Isis and Nephthys, in the form of cobras, are reminders of the Osirian dimension of metamorphosis which he has just undergone.
Just as Atum, the god of origins, separated himself from Nun to create the universe, the ultimate stage of the race of the nocturnal sun passes through the waters of rejuvenation. The Nun raises the solar barque to make it emerge.
The god's transformation into a visible and active entity is expressed by the Khepri scarab. In the uppermost section, a human body forms a loop; representing the personification of the Duat which it also gives to the world the regenerated star.

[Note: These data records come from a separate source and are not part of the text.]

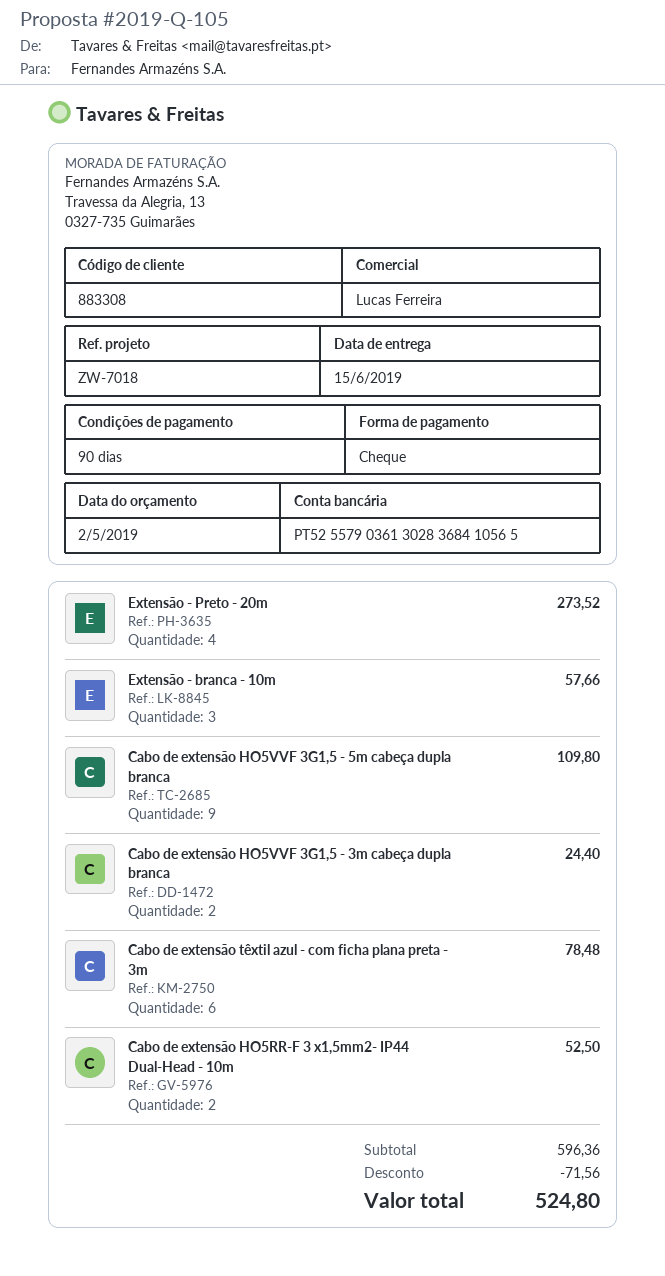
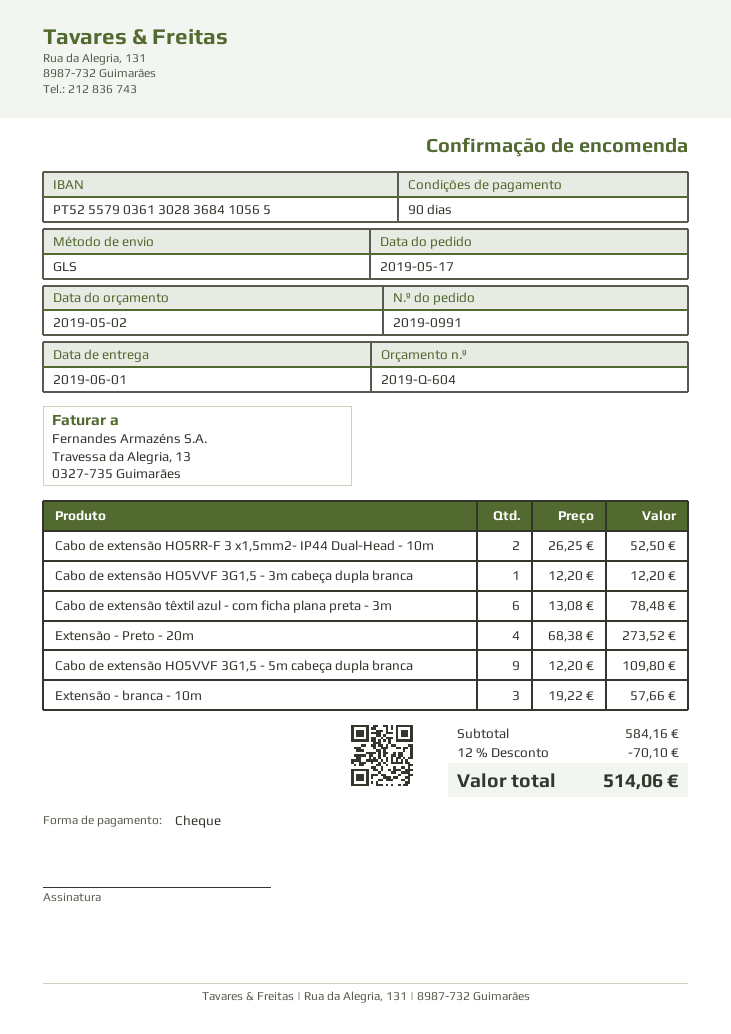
quote number: 2019-Q-105 -> 2019-Q-604
delivery date: 2019-06-15 -> 2019-06-01
Cabo de extensão HO5VVF 3G1,5 - 3m cabeça dupla branca: 2 for 24.40 -> 1 for 12.20
subtotal: 596.36 -> 584.16
discount: 71.56 -> 70.10
total: 524.80 -> 514.06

Thus one finds, even in the very heart of the necropolis, a description of the solar cycle, the idea that the gods themselves - just like the deceased sovereign who includes himself in their cortege - have to justify their existence.
This text of the Book of Gates is studded with allusions to the fact that the passage through the world created by any entity, whether it is human beings or gods illuminating the land, cause its deterioration.
This corruption is inherent in the material universe where the attacks of chaos are directly and concretely perceptible. It is not without announcing certain elements which will be developed thereafter by gnostics.
Moreover, this new conception of the funerary domain has most certainly been influenced by Amarnian thought, which perceived nature as it is. Notice however, that the comparison stops there. As I showed it in my article on Akhenaton and the religion of Aton, one of the major characteristics of Amarnian religious thought is to have completely denied the existence of this great cosmic drama, that of the nocturnal journey of the sun.